Quick five with Kyoorius Group’s Rajesh Kejriwal

The Founder and CEO of Kyoorius Group says that design as an industry is slated to grow by 3,000 per cent in the next three to four years

e4m by Synjini Nandi
Updated: Dec 19, 2012 7:58 PM
Quick five with Kyoorius Group’s Rajesh Kejriwal

Kyoorius is an initiative by Transasia Fine Papers, incepted to fuel a design movement in India. This involves building awareness amongst design buyers (i.e. corporations, organisations and government) of the kind of value design can create to empower business. Kyoorius is identified as the total embodiment of the aspirations of the creatives in India. It has been on the forefront of connecting the creative world through various design activities, including the annual Kyoorius Designyatra and Kyoorius Design Showcase and Kyoorius Magazine.

In conversation with exchange4media, Rajesh Kejriwal, Founder and CEO of Kyoorius Group, talks about the concept of design as a strategy in India, the brand ‘Kyoorius’ and the potential role of the design community globally..

‘Kyoorius’ was set up to highlight the potential role of the design community in the consumption of quality paper. Could you elaborate on some of its different brand objectives?
We are basically into paper merchanting business and we deal with quality papers which are differentiated in terms of texture, colours etc. We introduced metallic papers in India for the first time which could be seen in wedding cards presently. We have always wanted to do something different from pads, notebooks, calendars and our core aim is to connect to the community in a more meaningful manner. We have two core objectives; the first is to build a platform for the community to come together and the second is to start a design movement in India.

How is ‘Kyoorius’ taking forward the concept of design as a strategy in India?
We want to look at design as a strategic tool rather than something which makes things look good. Today there are varied platforms and hence even a simple thing like a logo needs to be thought through since it is going to be up on different media platforms. We are more focused on the design and the engagement rather than the campaign. We have realized that there is a community which is not getting connected to the global world. Also, there are corporates who do not understand the value of design as a strategy. Hence, we have changed the format so as to bridge the gap along with building relationships. We believe that design can solve existing problems through which we can change people’s lives.

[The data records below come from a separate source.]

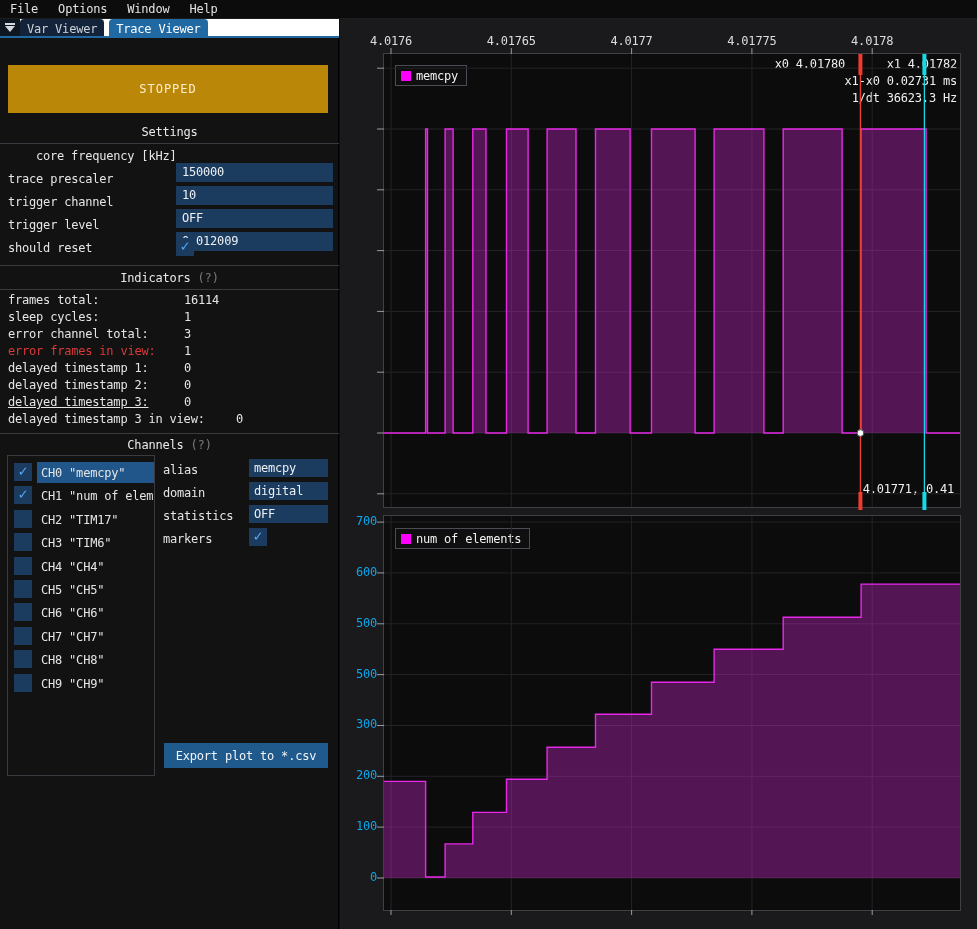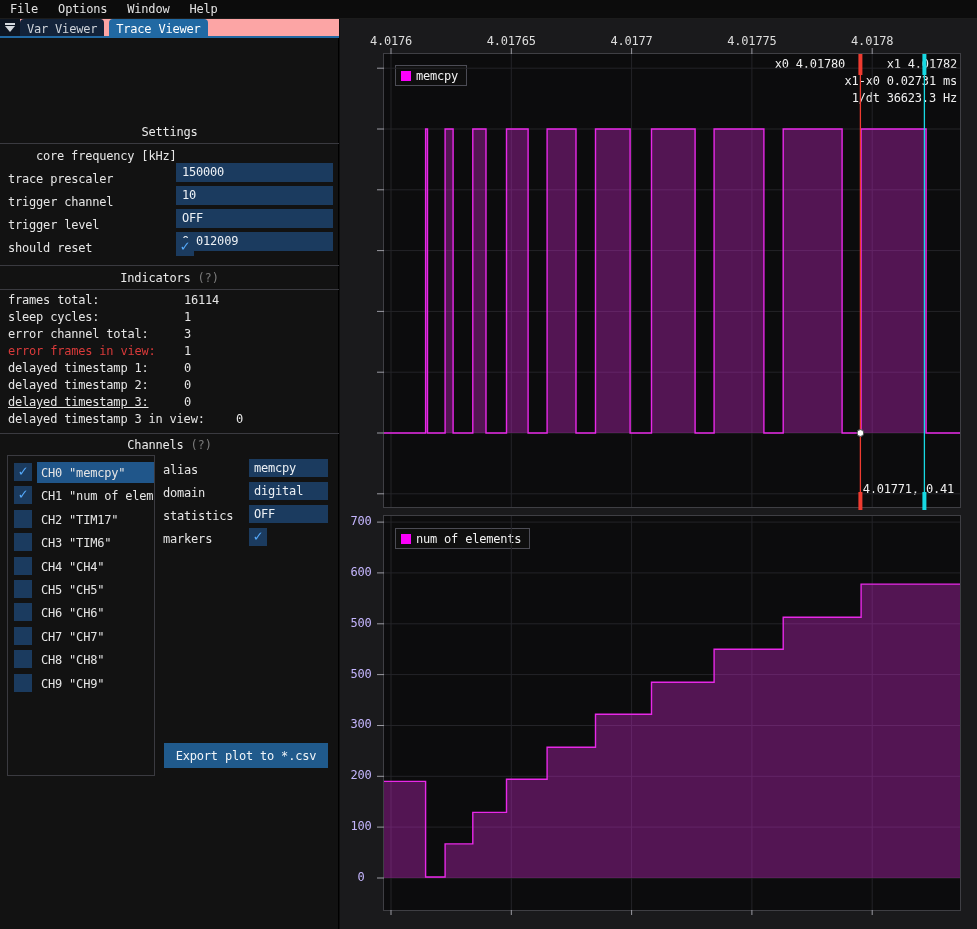--- a/index.html
+++ b/index.html
@@ -27,7 +27,7 @@
   .tabbar {
     position:absolute; left:0; top:0; width:339px; height:19px;
     display:flex; align-items:stretch;
-    border-bottom:2px solid #2169a3; background:#fca5a5;
+    border-bottom:2px solid #2169a3; background:#ffffff;
   }
   .tab-collapse {
     width:20px; display:flex; align-items:center; justify-content:center;

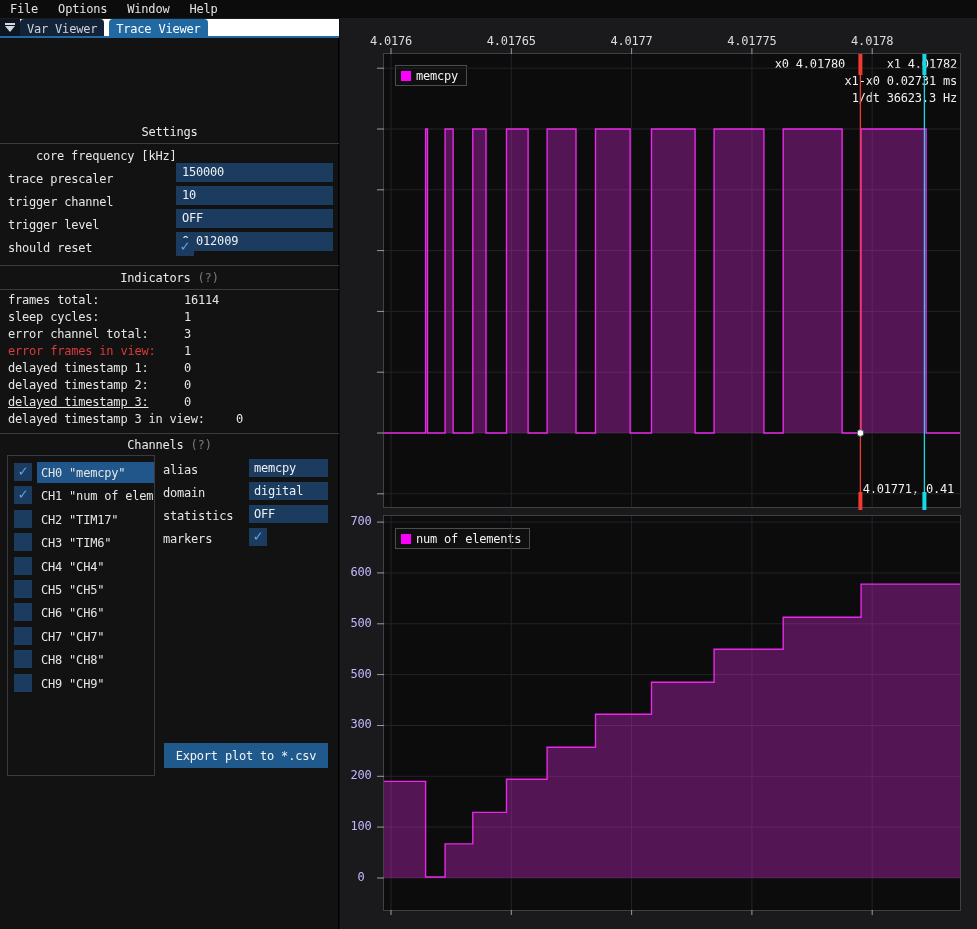--- a/index.html
+++ b/index.html
@@ -129,6 +129,7 @@
       <div class="tab active">Trace Viewer</div>
     </div>
 
+  <button class="stopped-btn">STOPPED</button>
 
   <div class="sec-header" style="top:106px"><span>Settings</span></div>
   <div class="hsep" style="top:124px"></div>

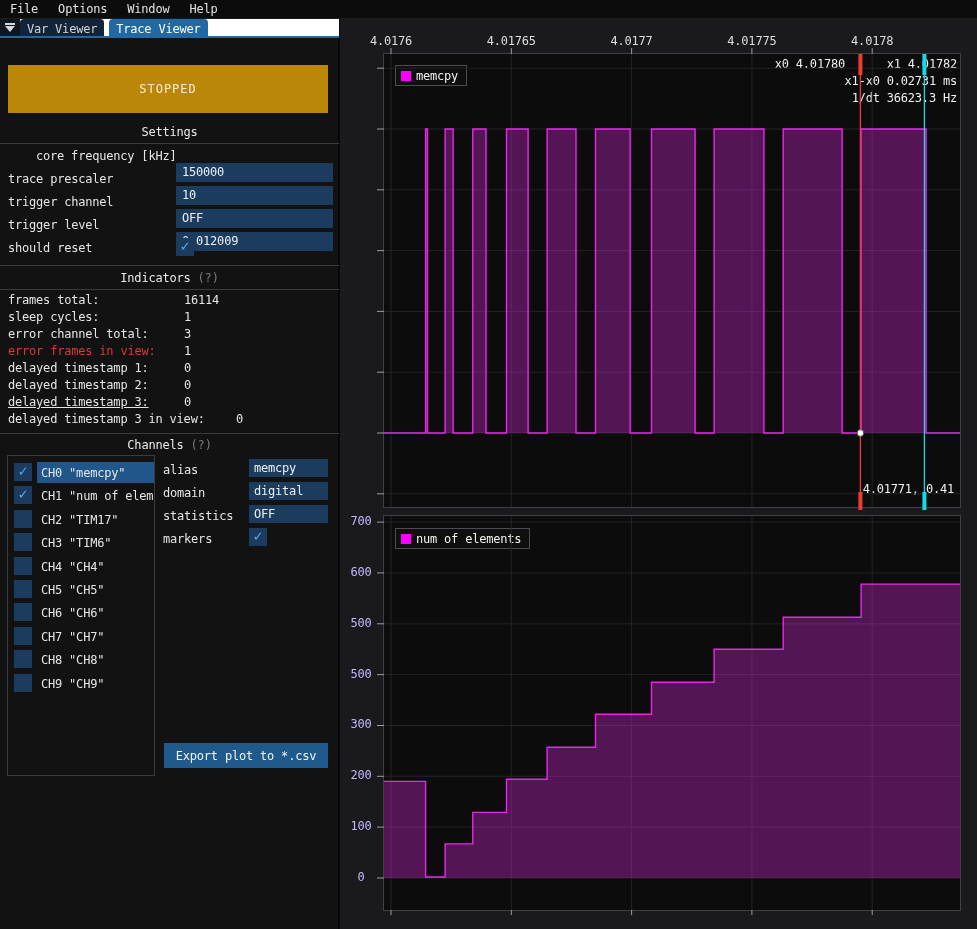--- a/index.html
+++ b/index.html
@@ -108,7 +108,7 @@
   .legend .ltext { color:#f2f2f2; white-space:pre; }
   .mk { position:absolute; color:#efefef; white-space:pre; }
   .xtick-label { position:absolute; transform:translateX(-50%); color:#dddddd; white-space:pre; }
-  .ytick-label { position:absolute; width:32px; text-align:center; color:#c4b5fd; white-space:pre; }
+  .ytick-label { position:absolute; width:32px; text-align:right; color:#0ea5e9; white-space:pre; }
 </style>
 </head>
 <body>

How is the design industry faring in comparison to the global scenario?
I would say that two years back the design in India was where London was 30 years back. But the good thing is we have evolved and wouldn’t need 30 years to reach that stage. In the next five years, we will see a lot of focus on design. In the last one year, there has been an immense focus through talks and government participation. We did a small study with a financial institution and found out that design as an industry is slated to grow 3,000 per cent in the next three to four years. In UK, the creative industry contributes around 2.8 per cent to the GDP and Netherlands creative industry’s size is larger than all industries over there.

Who is your primary target audience and how have you positioned ‘Kyoorius’ in the design industry space?
We are looking at three types of audience today which are the corporates, the clients and the students. Our typical strategy is based on what can we do or communicate to the client. For us, it is more about relation building than ROI. We have positioned ourselves as a facilitator and a platform for the entire community. It is not always about being commercial or doing something about a large corporate but it is about how you can change lives.

What are the marketing initiatives that you have undertaken for promotion of the brand?
We do not believe in doing too many activities. India has limited infrastructure and hence limited area for conferences which are attended by delegates from different places. We do want to promote it a bit because we want the right audience to come who can make meaningful changes in the organizations. We are also trying to increase the number of corporate participation so that they can understand the value of design and encourage their agencies to do more. However, we are selective about our branding activities and prefer a subtle approach. We leverage the social and the print media and primarily believe in direct marketing.